#### Material provided
== Segment start ==

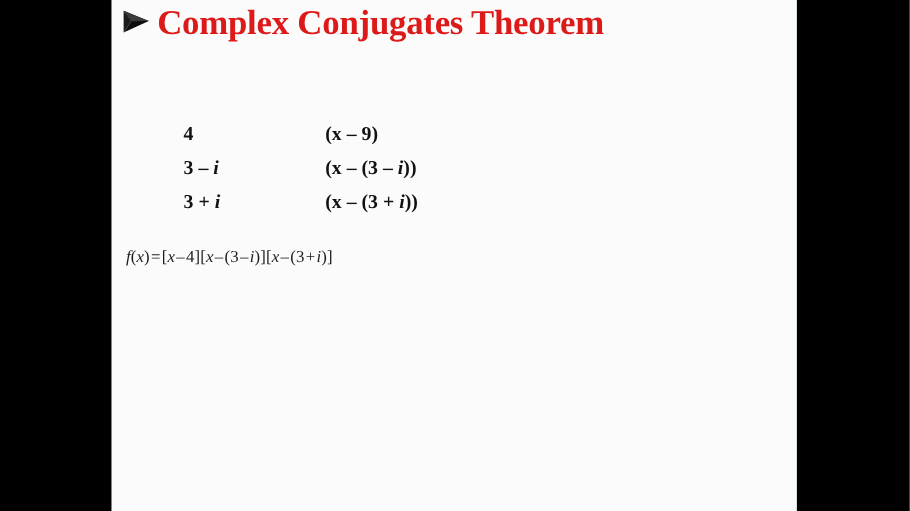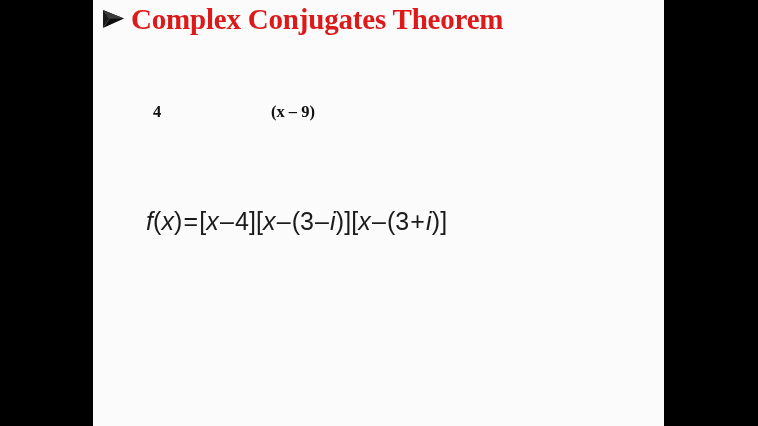--- a/index.html
+++ b/index.html
@@ -153,6 +153,10 @@
           <td class="zero-cell"><span>4</span><span class="mvar"></span></td>
           <td class="factor-cell"><span>(x – 9)</span><span class="mvar"></span><span></span></td>
         </tr>
+        <tr>
+          <td class="zero-cell"><span>3 – </span><span class="mvar">i</span></td>
+          <td class="factor-cell"><span>(x – (3 – </span><span class="mvar">i</span><span>))</span></td>
+        </tr>
       </tbody>
     </table>
 

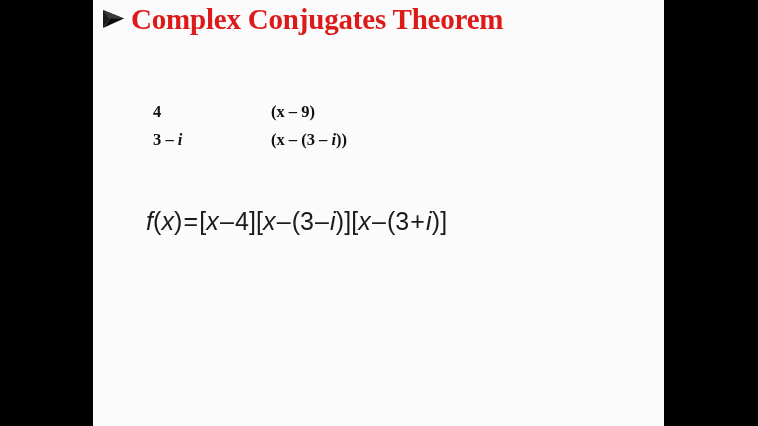--- a/index.html
+++ b/index.html
@@ -157,6 +157,10 @@
           <td class="zero-cell"><span>3 – </span><span class="mvar">i</span></td>
           <td class="factor-cell"><span>(x – (3 – </span><span class="mvar">i</span><span>))</span></td>
         </tr>
+        <tr>
+          <td class="zero-cell"><span>3 + </span><span class="mvar">i</span></td>
+          <td class="factor-cell"><span>(x – (3 + </span><span class="mvar">i</span><span>))</span></td>
+        </tr>
       </tbody>
     </table>
 

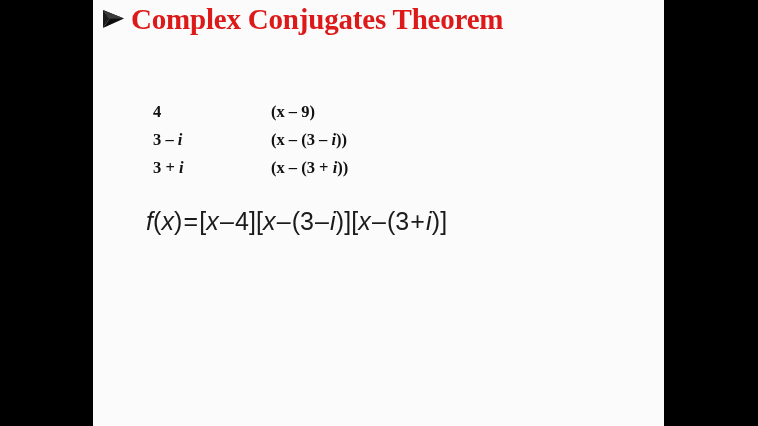--- a/index.html
+++ b/index.html
@@ -115,12 +115,11 @@
     position: absolute;
     left: 12px;
     top: 207px;
-    font-size: 25px;
+    font-size: 14px;
     color: #1b1b1b;
     white-space: nowrap;
-    font-family: Liberation Sans, sans-serif;
+    font-family: Liberation Serif, serif;
     letter-spacing: 0.1px;
-    margin-left: 41px;
   }
   .equation .it { font-style: italic; }
   .equation .op { font-style: normal; padding: 0 1px; }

== Segment end ==

#### Task directions
From the line containing "-115,12 +115,11 @@" through the final line of the listing above, retype every line exactly; leave out everything else.

#### Reply to the exercise
@@ -115,12 +115,11 @@
     position: absolute;
     left: 12px;
     top: 207px;
-    font-size: 25px;
+    font-size: 14px;
     color: #1b1b1b;
     white-space: nowrap;
-    font-family: Liberation Sans, sans-serif;
+    font-family: Liberation Serif, serif;
     letter-spacing: 0.1px;
-    margin-left: 41px;
   }
   .equation .it { font-style: italic; }
   .equation .op { font-style: normal; padding: 0 1px; }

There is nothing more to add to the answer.